The estate has 38 hens on estate and these provide all the fresh eggs a chef could possibly hope for. A redbush preserve egg yolk with myrtle purée (from a Scottish tree) was the next creative offering and a brioche soldier with raw fermented egg yolk shavings almost had more eggs on the bread than the bread, but was definitely creative and enjoyable. Peas served were fresh and as a purée with sea urchin ice cream was another new dish that was a pleasure.
Bracken fiddleheads was served with juniper smoke and was nicely sweet although my dining companion was not a fan of this at all. I found the fresh peas helped to balance ice cream however and I enjoyed this. Plaice was glazed with a parsley purée and served with a sea bream salad with edible knotweed and buttered burre Blanc sauce with green elderberries rather than capers. It was absolutely gorgeous and over in seconds. There was a lovely balance of vinegar and richness of butter in this course.

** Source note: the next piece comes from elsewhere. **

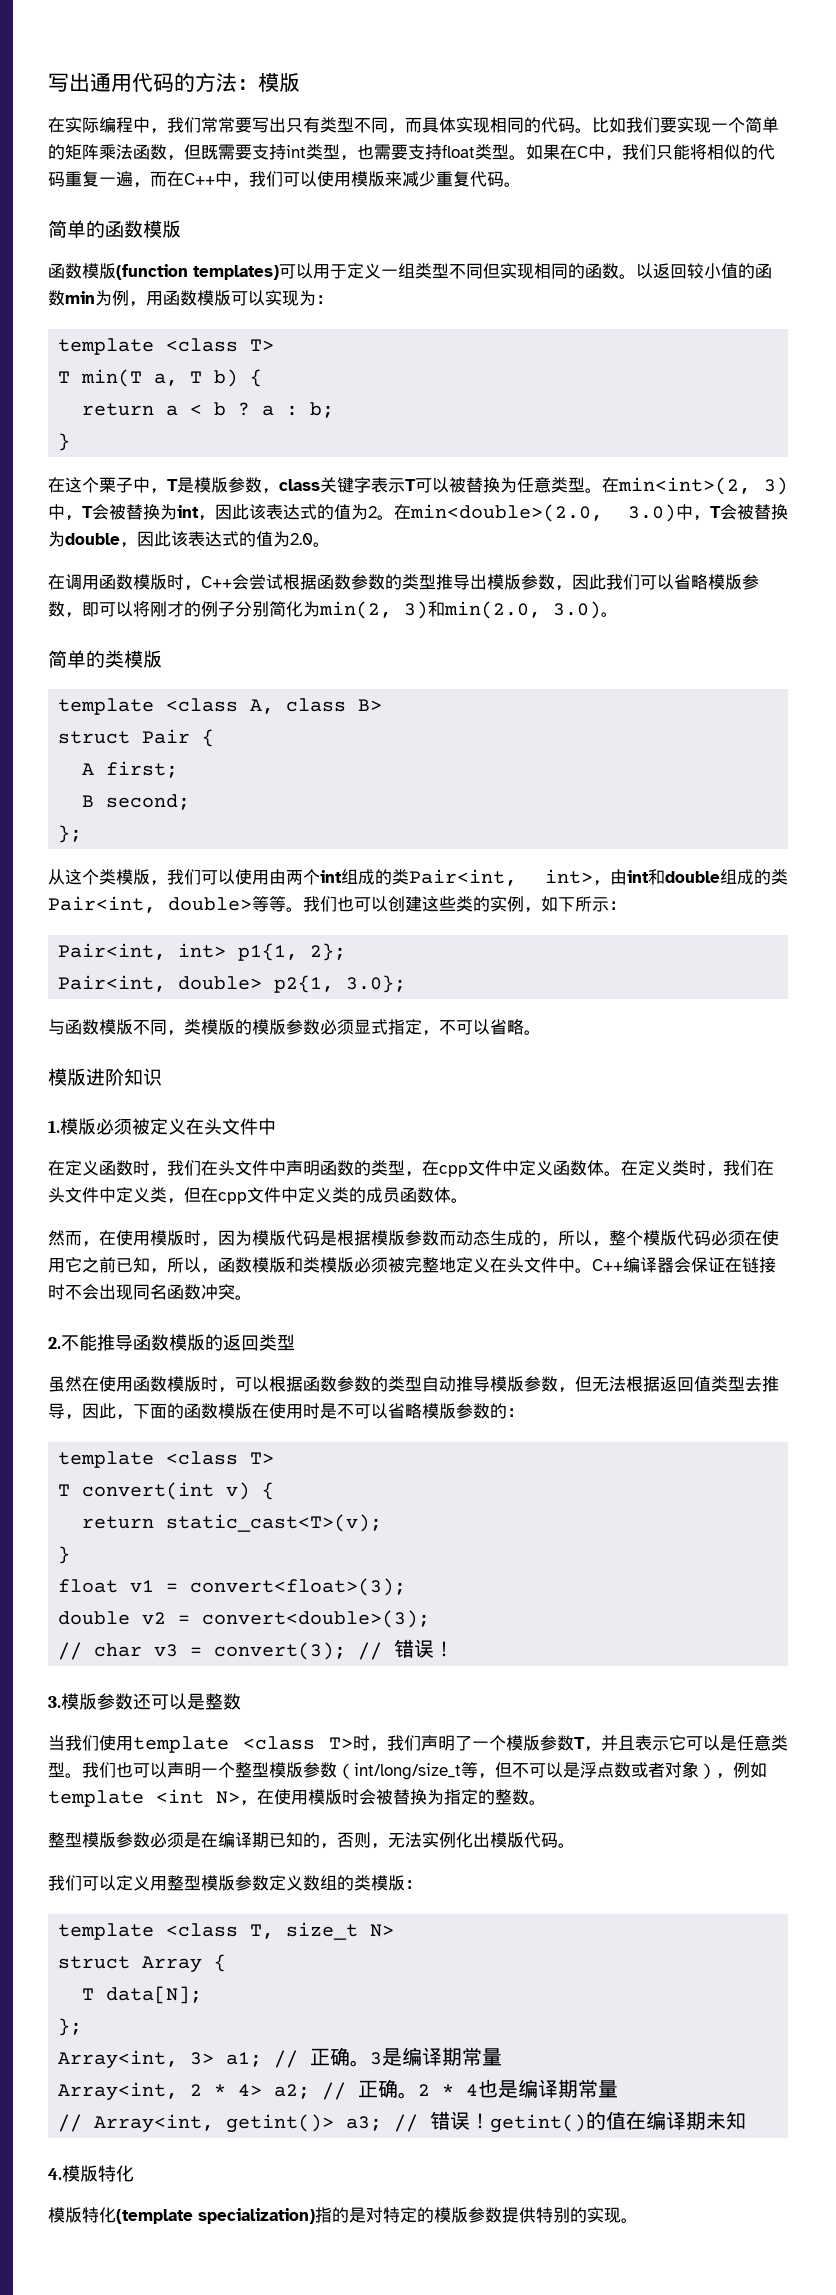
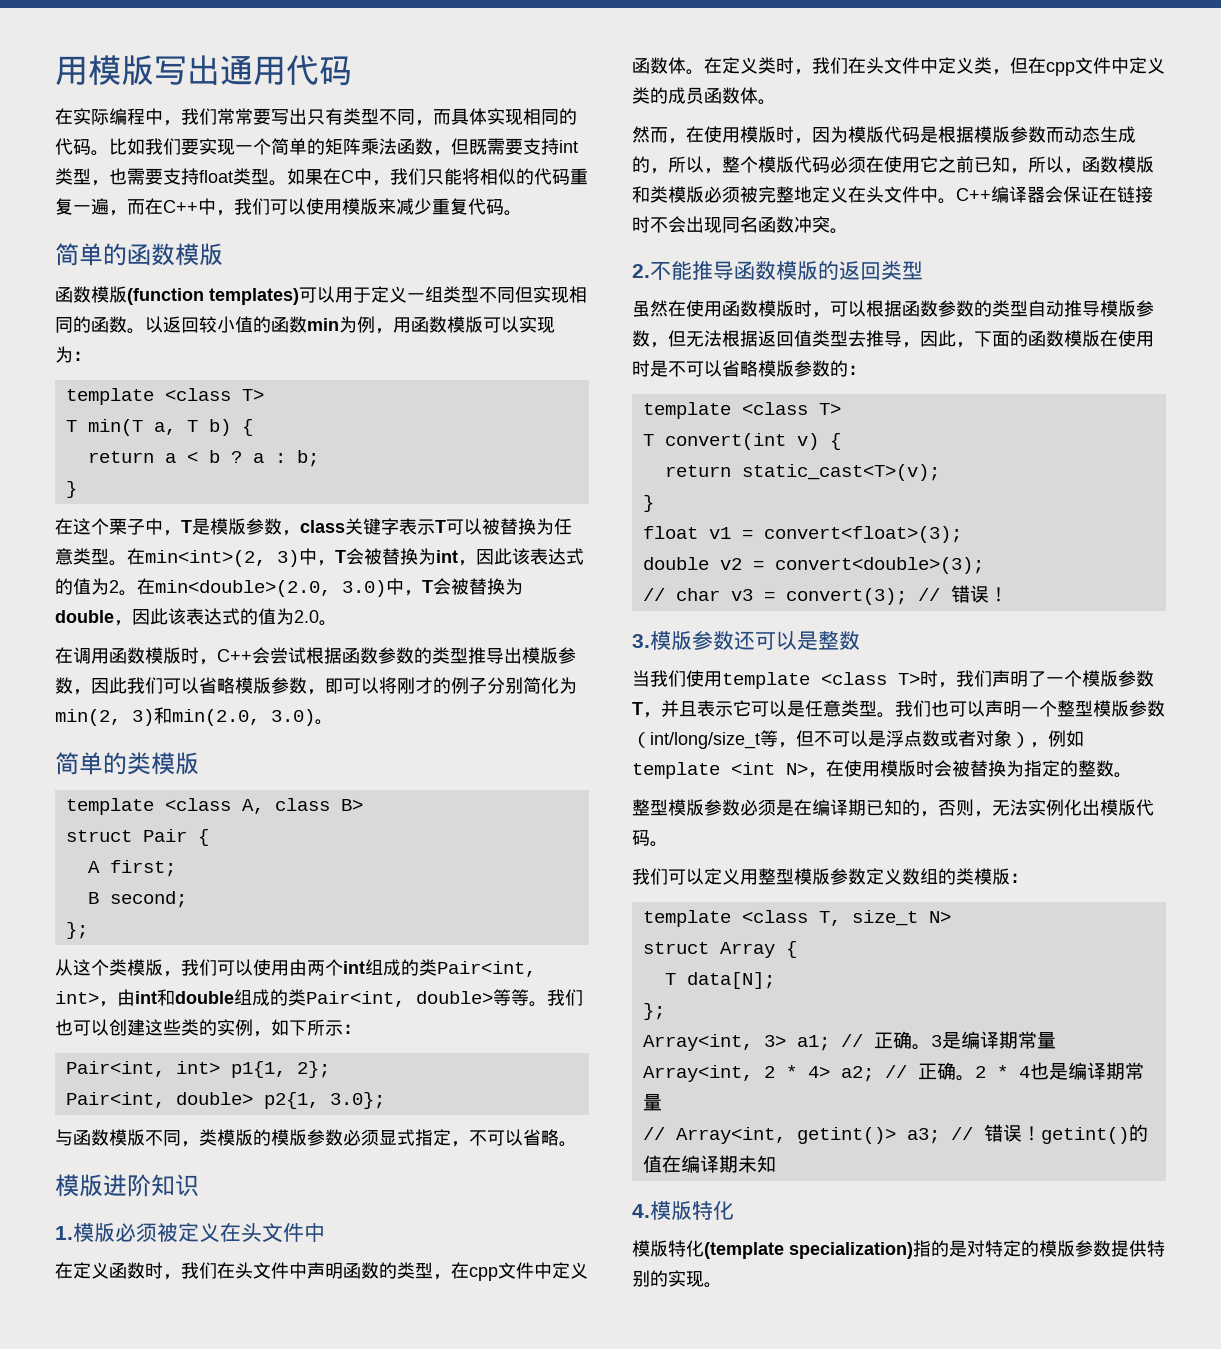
- 写出通用代码的方法：模版
+ 用模版写出通用代码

Venison biltong came in the form of consommé, with 5 different grains, Jerusalem artichoke, Oxide daisies and marigolds. This was a bit subdued comparatively and would not have suru=vied a blind tasting very well it has to be said. Pork middle, white pork from Yorkshire had a good meat to fat ratio with wild garlic pork reduction jus. A huge layer of fat was present, but as it was rendered and well prepared, it was not heavy and as gristly as this can often be.
A Pre-dessert of sloe berry sorbet infused lemongrass gin and nasturtium granita. This was lovely and the fresh berry sorbet hint provided a childhood love of sherbert and calming granita. Berries of strawberry and black currant jelly, woodruff custard, butterscotch fresh fruits, blueberries, candied hazelnuts and pickled green almonds was a faultless dessert. The absolutely superb jelly and lovely bursts of fruit and texture from candied walnuts made this an absolute hit.
Sussex chocolate with Peruvian single-origin cocoa bean, 72% chocolate with a mugwort caramel centre (which was the only thing I didn’t think tasted very good and did not need the invention) came with aerated chocolate underneath silver birch tree ice cream. Silver birch is an acquired taste (sharp) and needed the aerated chocolate which, was basically was not enough. Treacle tart with scrumped cherry and chocolate creameux acorns had a lovely crunch and secondary hit of cinnamon. An outstanding liquid / soft chocolate with beautiful nut notes shone through.
I’m almost as tired of writing all that up as I was having it. As I mentioned, no question to creativity and technical skill from the chef in a one of a kind restaurant setting in the UK as far as I am aware. If the bits that were a little too much were removed and just the ‘hits’ left, I believe this would be a significant improvement to the menu and time needed which would be a win-win and push this closer to 2 Michelin starred territory.